- Location: Balakhani, Sabunchu raion, Baku, Azerbaijan
- Date: February 22, 2022 16:00
- Weapon: Knife
- Deaths: 1 person
- Perpetrator: Emrulla Gulaliyev
- Motive: homophobia
- Convicted: Emrulla Gulaliyev

= Murder of Avaz Hafizli =

2022 murder in Baku, Azerbaijan

Azerbaijani journalist, blogger, and member of the LGBT community, Avaz Hafizli (Əvəz Hafizli), was murdered on February 22, 2022, in the courtyard of the apartment where he lived in Baku. Hafizli's cousin Amrulla Gulaliyev committed the crime.

== Background ==
Avaz Hafizli worked as a reporter and covered a number of issues, including LGBT rights. He participated in rallies against the law on media adopted in Azerbaijan, organized protests demanding the government to end discrimination against LGBT citizens, and raised the rainbow flag in front of the presidential administration. An Azerbaijani activist who worked with Hafizli until he moved to the United Kingdom, who did not disclose his name, told "PinkNews" that Hafizli was also a "victim of police violence". In addition, Hafizli chained himself to a fence near the General Prosecutor's Office in 2021 to protest against the lack of action against threats against the gay community. He was always pressured by his family and relatives because of his sexual orientation. For this reason, he rented a house. Starting from July 2021, Azerbaijani blogger Sevinj Huseynova regularly made live broadcasts and posts targeting the country's LGBT community on her Instagram account, called on the community to commit violence and murder against trans people and gays, and threatened the community with death. Avaz claimed that after Huseynova's speeches, he was threatened by family members. On September 5, he complained about the actions of Sevinj Huseynova at the police station, and also stated on his social network account that Sevinj Huseynova will be guilty of every incident that happens to his. Hafizli repeatedly stated that his life was in danger and held actions alone to attract the attention of law enforcement agencies.

== Murder ==
On February 22, 2022, Gulaliyev went to the shop where another cousin worked in Balakhani and asked him if anyone was at home, and learned that Hafizli was alone at home. After that, he took the knife and went to the house where Hafizli was staying, called him to the yard and threw him on the ground, injuring his throat. Gulaliyev then killed Hafizli with several knives from different directions of his body. Then he went to the police and surrendered.

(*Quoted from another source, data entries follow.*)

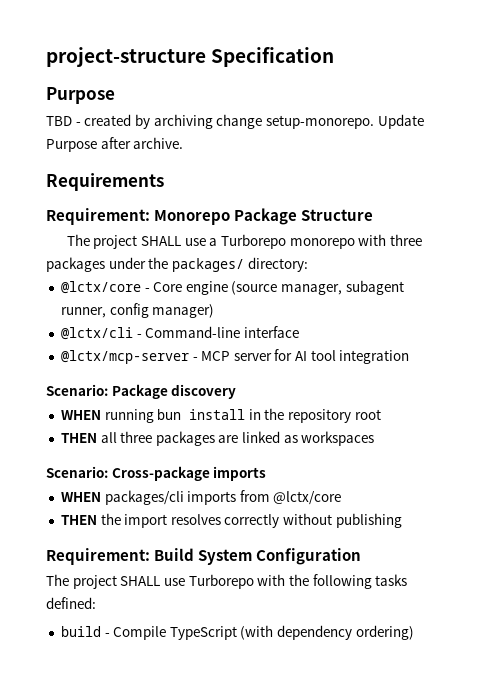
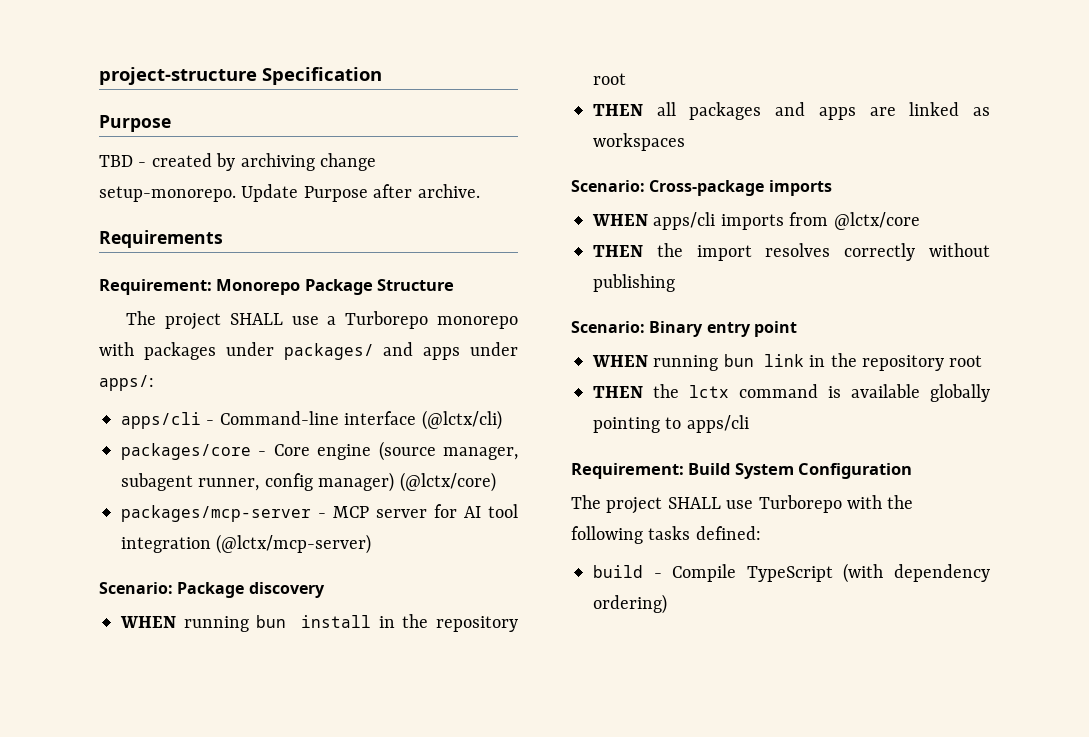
- The project SHALL use a Turborepo monorepo with three packages under the packages/ directory:
- @lctx/core - Core engine (source manager, subagent runner, config manager)
- @lctx/cli - Command-line interface
- @lctx/mcp-server - MCP server for AI tool integration
+ The project SHALL use a Turborepo monorepo with packages under packages/ and apps under apps/:
+ apps/cli - Command-line interface (@lctx/cli)
+ packages/core - Core engine (source manager, subagent runner, config manager) (@lctx/core)
+ packages/mcp-server - MCP server for AI tool integration (@lctx/mcp-server)
- THEN all three packages are linked as workspaces
+ THEN all packages and apps are linked as workspaces
- WHEN packages/cli imports from @lctx/core
+ WHEN apps/cli imports from @lctx/core
+ Scenario: Binary entry point
+ WHEN running bun link in the repository root
+ THEN the lctx command is available globally pointing to apps/cli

According to "Star Observer" publication, homophobic treatment was registered against him even after the incident. After his death, Hafizli's corpse was wrapped in a dirty carpet, and the police officers and doctors who came to the scene refused to touch Hafizli's corpse or carry it. For this reason, his friends had to take Hafizli's body to the morgue. According to the Azerbaijani law enforcement agencies, Gulaliyev "was in a drunken state when he committed the crime".

== Trial ==
On July 29, 2022, Amrulla Gulaliyev was sentenced at the Baku Serious Crimes Court. According to the verdict, Amrulla Gulaliyev was found guilty under Article 120.1 (intentional murder) of the Criminal Code of Azerbaijan and was sentenced to 9 years and 6 months in prison.

== Reactions ==
The death of Avaz Hafizli caused public resonance in Azerbaijan. Supporters of LGBT rights commemorated Hafizli on social media and complained about the lack of action against violence against the gay community. In addition, the US Embassy in Azerbaijan expressed its condolences to Hafizli's family and relatives.

In May 2022, a group of deputies of the Parliamentary Assembly of the Council of Europe took the initiative to adopt a resolution regarding threats to the lives and safety of journalists and human rights defenders in Azerbaijan. Deputies specifically referred to the murder in the house of Avaz Hafizli along with other events.